Keep things fresh and avoiding routines

Do you ever feel like your relationship is boring? Do you feel like it lost its momentum? Well I wouldn’t be too worried about it because luckily there’s a solution to that problem. The first thing that I do when I see that things are getting boring is identify the routine. Routines, while useful for certain tasks, are probably the worst thing for relationships. Once you fall into a routine, you risk making things boring and stagnant. So I try to identify the routine and make that the first thing that I change. For instance, if you get home from work every day and then eat dinner, shower and go to bed, try to change that up. Instead of doing it every day, take your partner to a restaurant or go on a pic-nick a couple of days out of the week.

One time I fell into a routine of going to the same restaurants over and over. Although we enjoyed going to restaurants, my girlfriend and I eventually got bored of going to the same ones. The joy that we once felt for going out to eat was diminishing. The solution to that problem was making a point of only going to restaurants that we had never been to. It didn’t matter if they were good or bad because the whole point of going was never to be food critics but rather to have fun, and we did. This is only one example of thousands of possible routines that I encounter on a daily basis. However try to change just one at a time. You don’t want to change everything that you do. Try to find things that used to be fun and no longer are, and start changing those.
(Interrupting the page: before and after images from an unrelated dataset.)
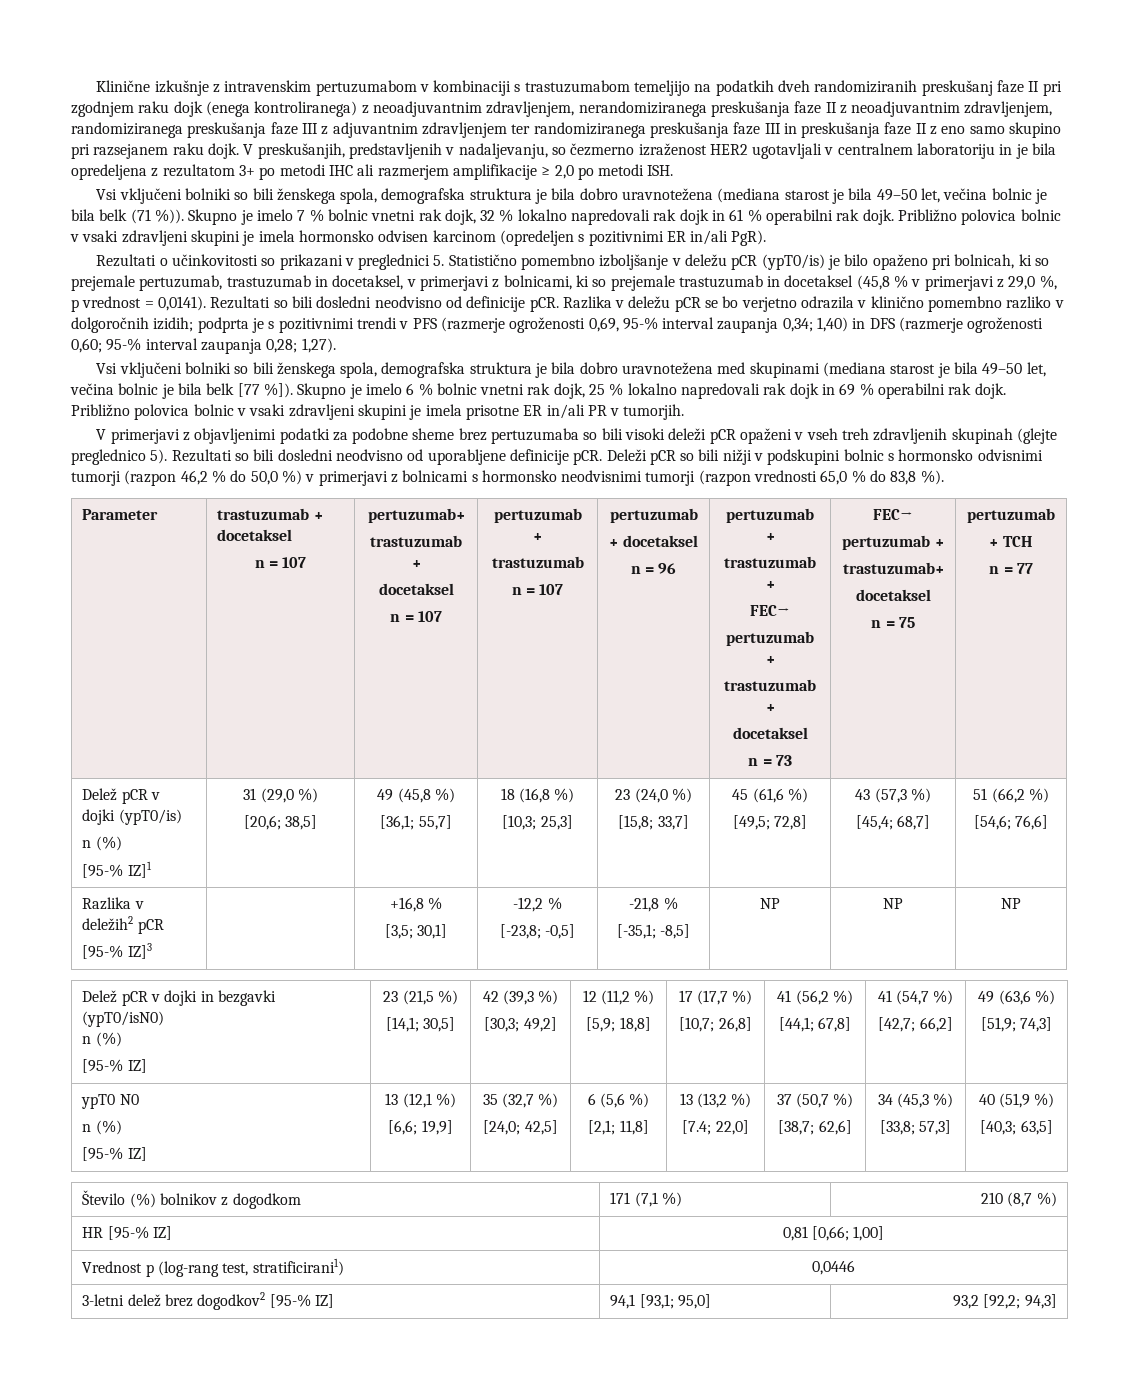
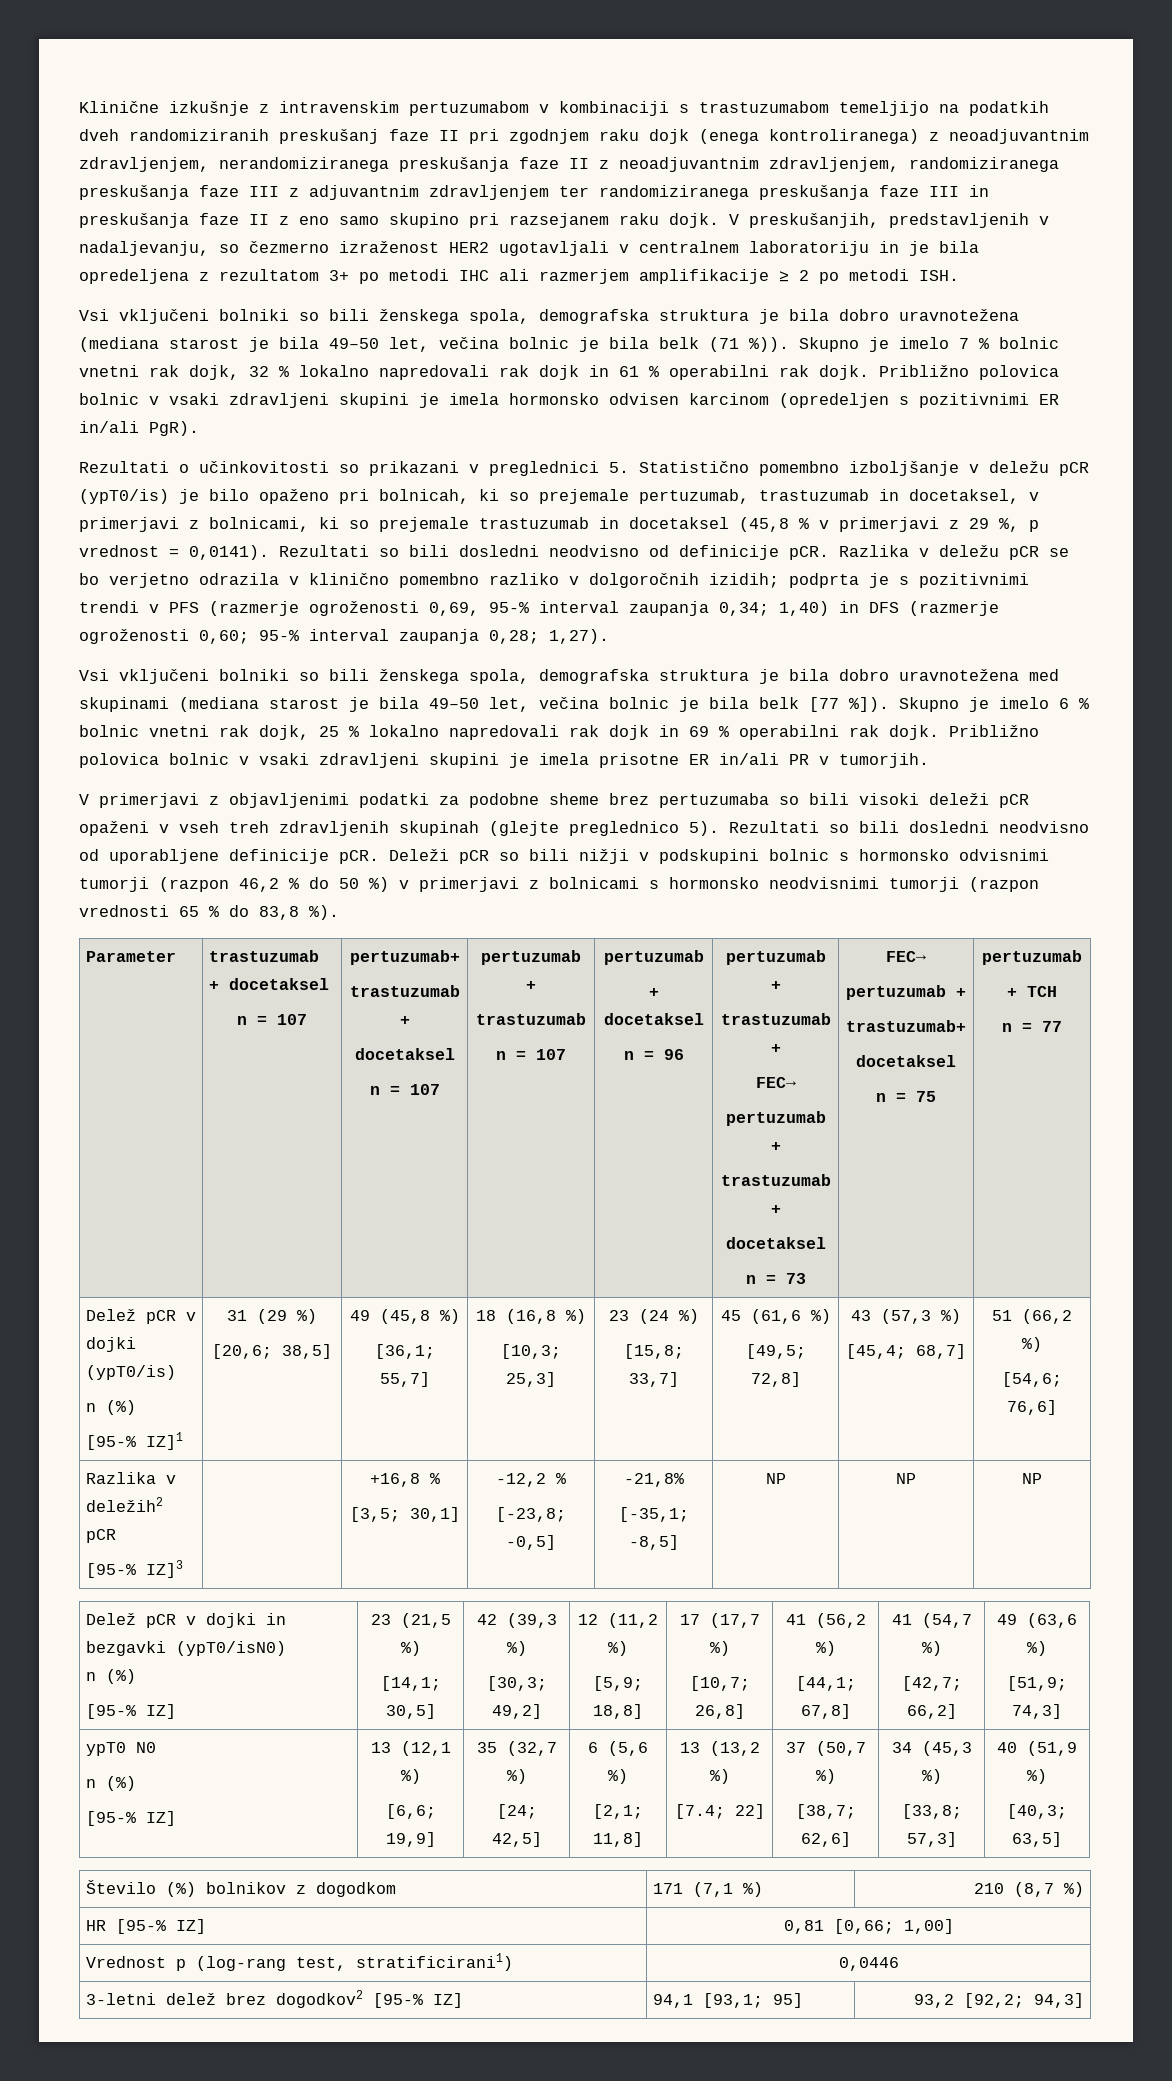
- V preskušanjih, predstavljenih v nadaljevanju, so čezmerno izraženost HER2 ugotavljali v centralnem laboratoriju in je bila opredeljena z rezultatom 3+ po metodi IHC ali razmerjem amplifikacije ≥ 2,0 po metodi ISH.
+ V preskušanjih, predstavljenih v nadaljevanju, so čezmerno izraženost HER2 ugotavljali v centralnem laboratoriju in je bila opredeljena z rezultatom 3+ po metodi IHC ali razmerjem amplifikacije ≥ 2 po metodi ISH.
- Rezultati o učinkovitosti so prikazani v preglednici 5. Statistično pomembno izboljšanje v deležu pCR (ypT0/is) je bilo opaženo pri bolnicah, ki so prejemale pertuzumab, trastuzumab in docetaksel, v primerjavi z bolnicami, ki so prejemale trastuzumab in docetaksel (45,8 % v primerjavi z 29,0 %, p vrednost = 0,0141).
+ Rezultati o učinkovitosti so prikazani v preglednici 5. Statistično pomembno izboljšanje v deležu pCR (ypT0/is) je bilo opaženo pri bolnicah, ki so prejemale pertuzumab, trastuzumab in docetaksel, v primerjavi z bolnicami, ki so prejemale trastuzumab in docetaksel (45,8 % v primerjavi z 29 %, p vrednost = 0,0141).
- Deleži pCR so bili nižji v podskupini bolnic s hormonsko odvisnimi tumorji (razpon 46,2 % do 50,0 %) v primerjavi z bolnicami s hormonsko neodvisnimi tumorji (razpon vrednosti 65,0 % do 83,8 %).
+ Deleži pCR so bili nižji v podskupini bolnic s hormonsko odvisnimi tumorji (razpon 46,2 % do 50 %) v primerjavi z bolnicami s hormonsko neodvisnimi tumorji (razpon vrednosti 65 % do 83,8 %).
- 31 (29,0 %)
+ 31 (29 %)
- 23 (24,0 %)
+ 23 (24 %)
  Razlika v deležih2 pCR
  [95-% IZ]3 | | +16,8 %
  [3,5; 30,1] | -12,2 %
- [-23,8; -0,5] | -21,8 %
+ [-23,8; -0,5] | -21,8%
- [24,0; 42,5]
+ [24; 42,5]
- [7.4; 22,0]
+ [7.4; 22]
- 3-letni delež brez dogodkov2 [95-% IZ] | 94,1 [93,1; 95,0] | 93,2 [92,2; 94,3]
+ 3-letni delež brez dogodkov2 [95-% IZ] | 94,1 [93,1; 95] | 93,2 [92,2; 94,3]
I promise that every time that you start to change things up, you will notice that you and your partner have more fun. Also, doing new things together gives you something new to talk about. Spending years together with someone could tend to cover all possible topics of conversation. But doing new things will allow you to engage each other with fresh topics. That’s why I say to keep things fresh. Keep in mind that none of us is perfect and we are going to fall into some sort of a routine eventually. The trick is to realize that they can and should be changed. If your partner is the one who fell into the routine then try to talk to them about it in a calm and casual way. Let them understand that you want to change the routine and that you are willing to do things differently too.

I hope this little tip helps someone out there with their routine. If you have been through a routine and overcome it I want to know about it. Please let me know your story and what they outcome was for you after changing your routine.

 

 

Lessons of Love #1

 A relationship always has room for improvement.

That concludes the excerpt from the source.